Fearns – Sugar
VÖ-Datum 23.01.2026 digital
Die erste Single aus dem kommenden, dritten Album der Kölner Künstlerin Hanna Fearns, behandelt ein vermeintlich schweres Thema mit überraschender Leichtigkeit, denn obgleich »Sugar« von Sucht und/oder von toxischen Beziehungen spricht, hat der Song vor allem ein großes Thema: Trost.

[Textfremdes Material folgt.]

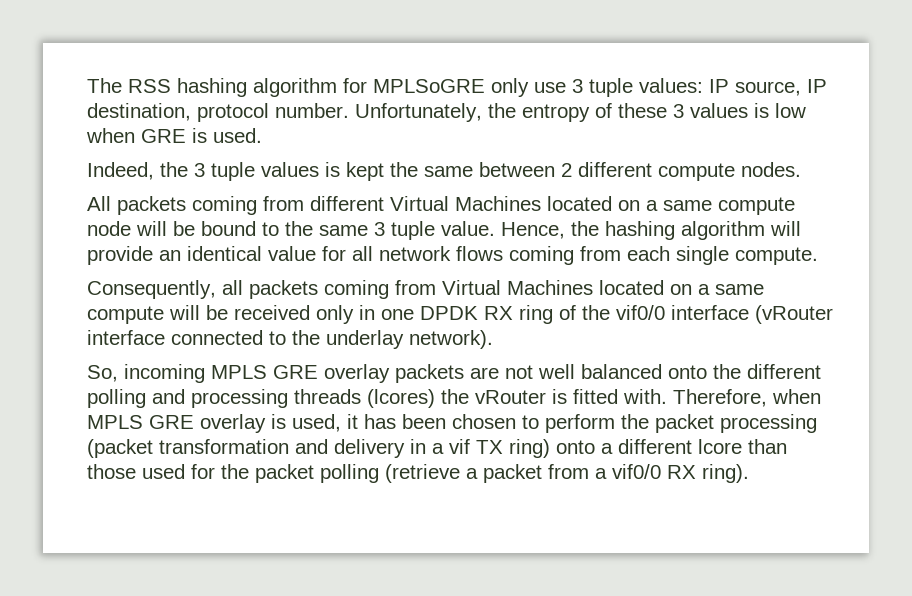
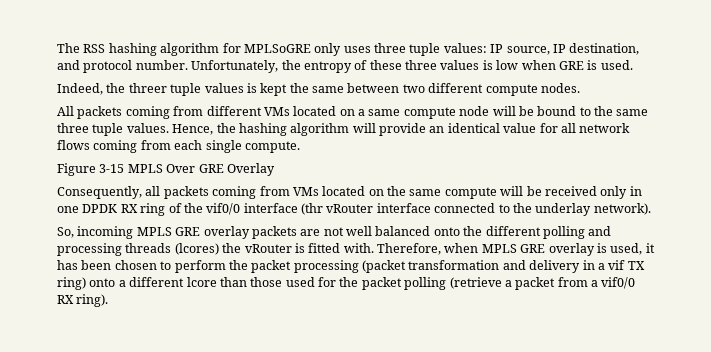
- The RSS hashing algorithm for MPLSoGRE only use 3 tuple values: IP source, IP destination, protocol number.
+ The RSS hashing algorithm for MPLSoGRE only uses three tuple values: IP source, IP destination, and protocol number.
- Unfortunately, the entropy of these 3 values is low when GRE is used.
+ Unfortunately, the entropy of these three values is low when GRE is used.
- Indeed, the 3 tuple values is kept the same between 2 different compute nodes.
+ Indeed, the threer tuple values is kept the same between two different compute nodes.
- All packets coming from different Virtual Machines located on a same compute node will be bound to the same 3 tuple value.
+ All packets coming from different VMs located on a same compute node will be bound to the same three tuple values.
+ Figure 3-15 MPLS Over GRE Overlay
- Consequently, all packets coming from Virtual Machines located on a same compute will be received only in one DPDK RX ring of the vif0/0 interface (vRouter interface connected to the underlay network).
+ Consequently, all packets coming from VMs located on the same compute will be received only in one DPDK RX ring of the vif0/0 interface (thr vRouter interface connected to the underlay network).

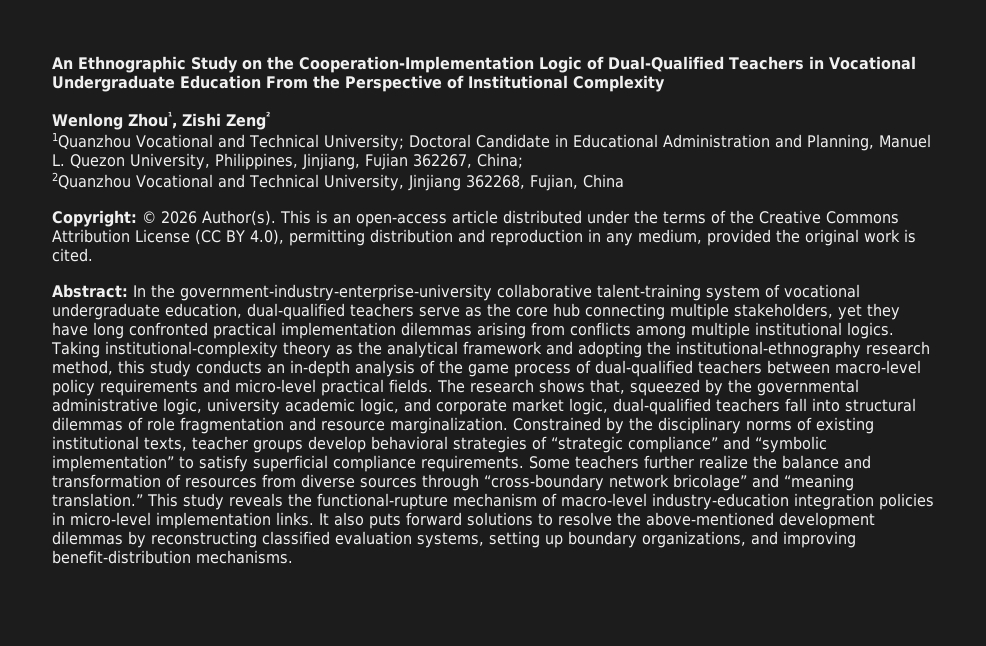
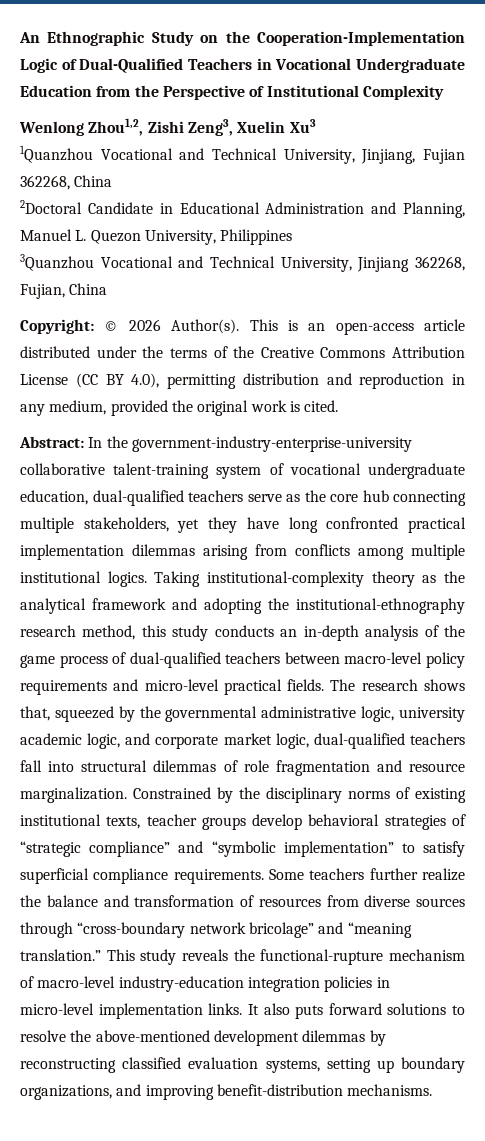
- An Ethnographic Study on the Cooperation-Implementation Logic of Dual-Qualified Teachers in Vocational Undergraduate Education From the Perspective of Institutional Complexity
+ An Ethnographic Study on the Cooperation-Implementation Logic of Dual-Qualified Teachers in Vocational Undergraduate Education from the Perspective of Institutional Complexity
- Wenlong Zhou¹, Zishi Zeng²
+ Wenlong Zhou1,2, Zishi Zeng3, Xuelin Xu3
- 1Quanzhou Vocational and Technical University; Doctoral Candidate in Educational Administration and Planning, Manuel L. Quezon University, Philippines, Jinjiang, Fujian 362267, China;
- 2Quanzhou Vocational and Technical University, Jinjiang 362268, Fujian, China
+ 1Quanzhou Vocational and Technical University, Jinjiang, Fujian 362268, China
+ 2Doctoral Candidate in Educational Administration and Planning, Manuel L. Quezon University, Philippines
+ 3Quanzhou Vocational and Technical University, Jinjiang 362268, Fujian, China

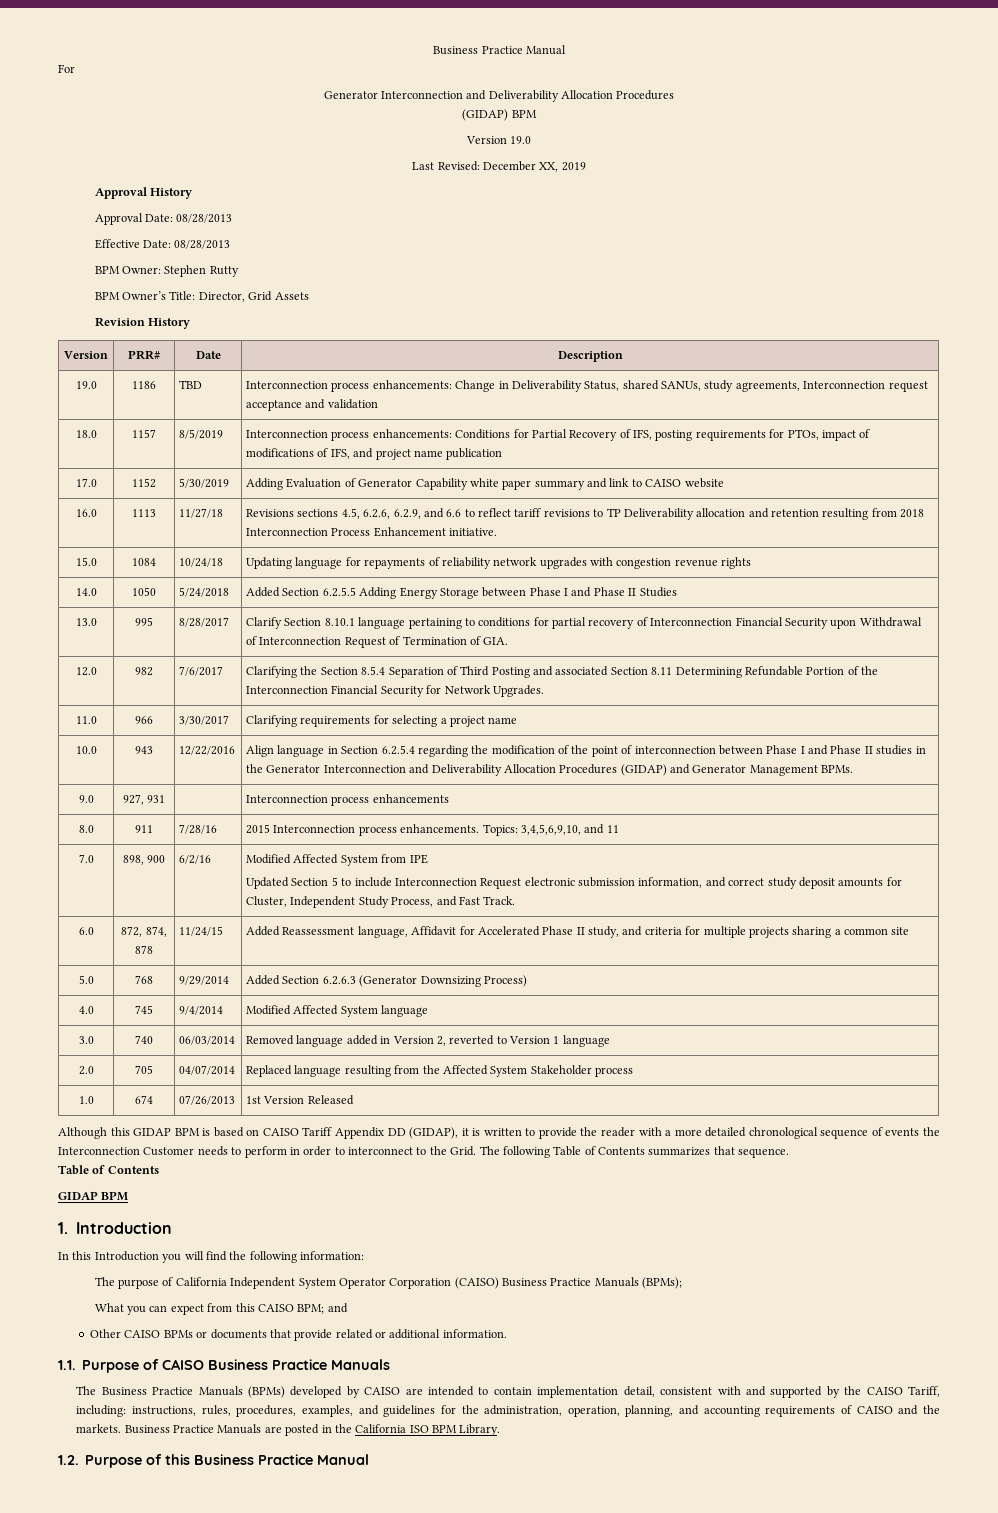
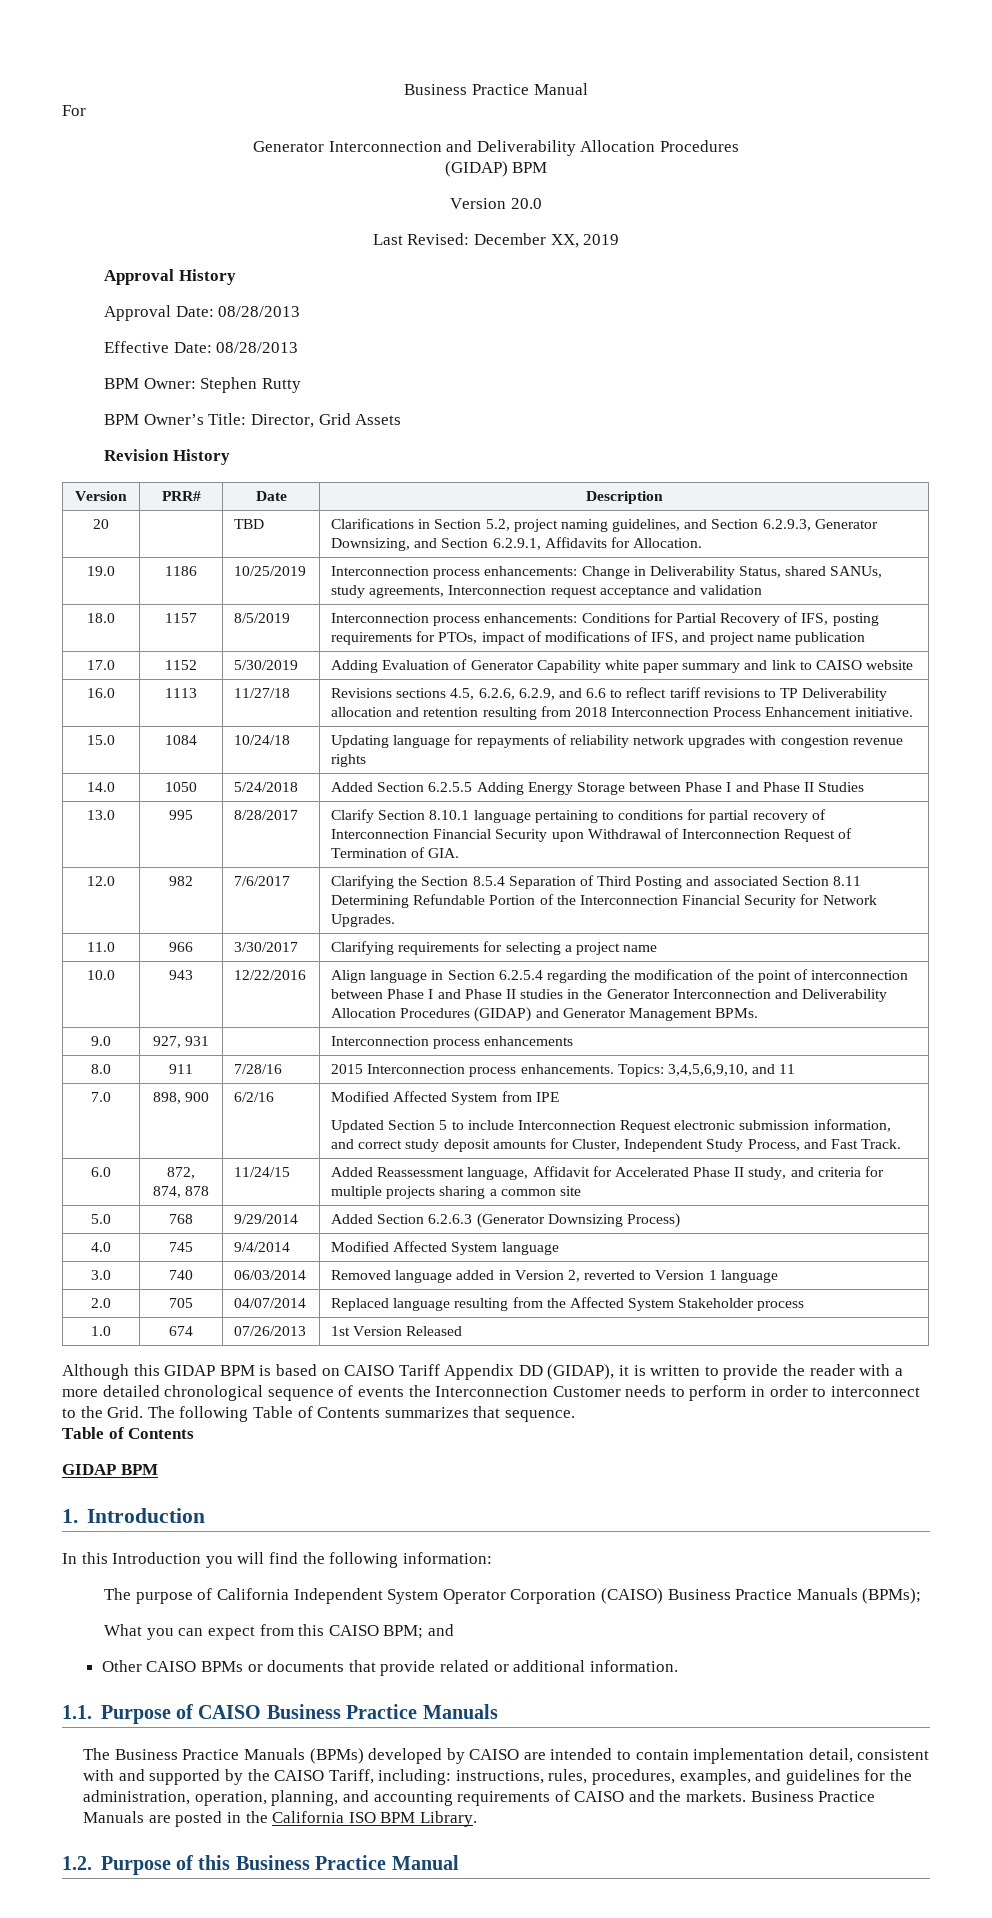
- Version 19.0
+ Version 20.0
+ 20 | | TBD | Clarifications in Section 5.2, project naming guidelines, and Section 6.2.9.3, Generator Downsizing, and Section 6.2.9.1, Affidavits for Allocation.
- 19.0 | 1186 | TBD | Interconnection process enhancements: Change in Deliverability Status, shared SANUs, study agreements, Interconnection request acceptance and validation
+ 19.0 | 1186 | 10/25/2019 | Interconnection process enhancements: Change in Deliverability Status, shared SANUs, study agreements, Interconnection request acceptance and validation

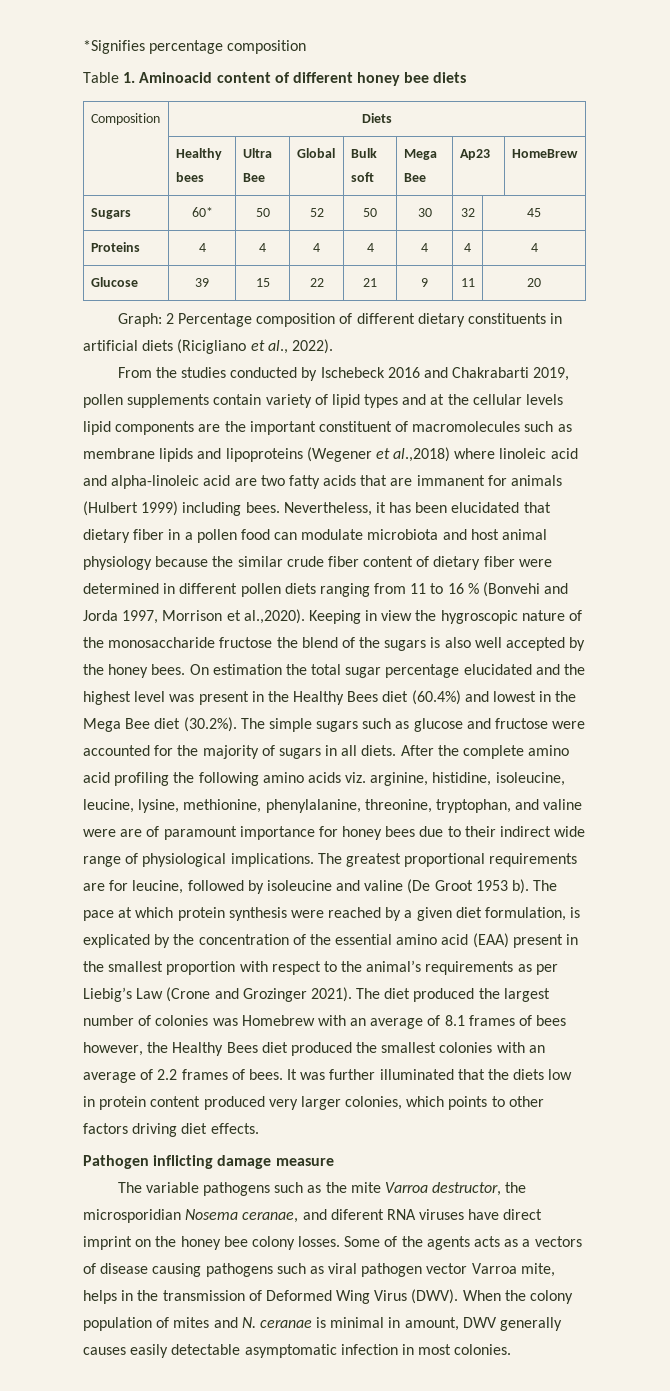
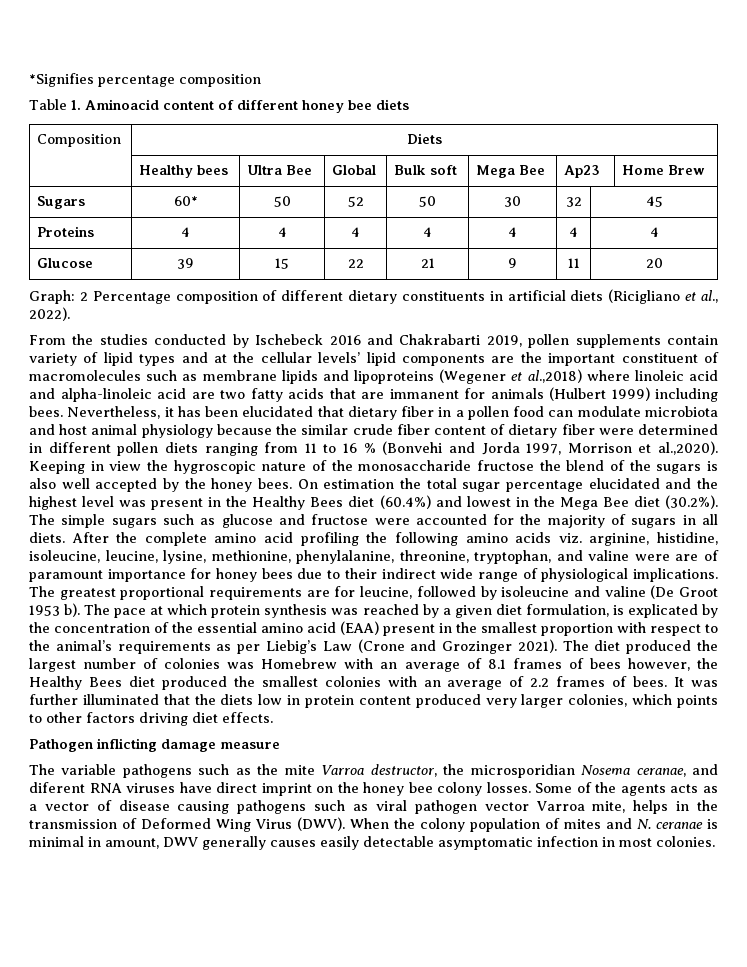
- | Healthy bees | Ultra Bee | Global | Bulk soft | Mega Bee | Ap23 | HomeBrew
+ | Healthy bees | Ultra Bee | Global | Bulk soft | Mega Bee | Ap23 | Home Brew
- From the studies conducted by Ischebeck 2016 and Chakrabarti 2019, pollen supplements contain variety of lipid types and at the cellular levels lipid components are the important constituent of macromolecules such as membrane lipids and lipoproteins (Wegener et al.,2018) where linoleic acid and alpha-linoleic acid are two fatty acids that are immanent for animals (Hulbert 1999) including bees.
+ From the studies conducted by Ischebeck 2016 and Chakrabarti 2019, pollen supplements contain variety of lipid types and at the cellular levels’ lipid components are the important constituent of macromolecules such as membrane lipids and lipoproteins (Wegener et al.,2018) where linoleic acid and alpha-linoleic acid are two fatty acids that are immanent for animals (Hulbert 1999) including bees.
- The pace at which protein synthesis were reached by a given diet formulation, is explicated by the concentration of the essential amino acid (EAA) present in the smallest proportion with respect to the animal’s requirements as per Liebig’s Law (Crone and Grozinger 2021).
+ The pace at which protein synthesis was reached by a given diet formulation, is explicated by the concentration of the essential amino acid (EAA) present in the smallest proportion with respect to the animal’s requirements as per Liebig’s Law (Crone and Grozinger 2021).
- Some of the agents acts as a vectors of disease causing pathogens such as viral pathogen vector Varroa mite, helps in the transmission of Deformed Wing Virus (DWV).
+ Some of the agents acts as a vector of disease causing pathogens such as viral pathogen vector Varroa mite, helps in the transmission of Deformed Wing Virus (DWV).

Dieser Balanceakt zwischen Schwere und Leichtigkeit gelingt Hanna nicht nur in lyrischer, sondern auch in musikalischer Hinsicht: Dem getupften Piano setzt sie Backgroundchöre entgegen, die klingen, als hätte man kurzerhand ein paar Gespenster engagiert, die seit den 60ern im Studio abhingen, und die Süße des luftigen Refrains kontert eine geheimnisvoll dräuende Reverb-Gitarre, die sich auch in einem Morricone-Soundtrack zuhause gefühlt hätte. Apropos Soundtrack: Obwohl »Sugar« eher zurückhaltend arrangiert ist, entfaltet der Song eine fast schon cineastische Bildkraft.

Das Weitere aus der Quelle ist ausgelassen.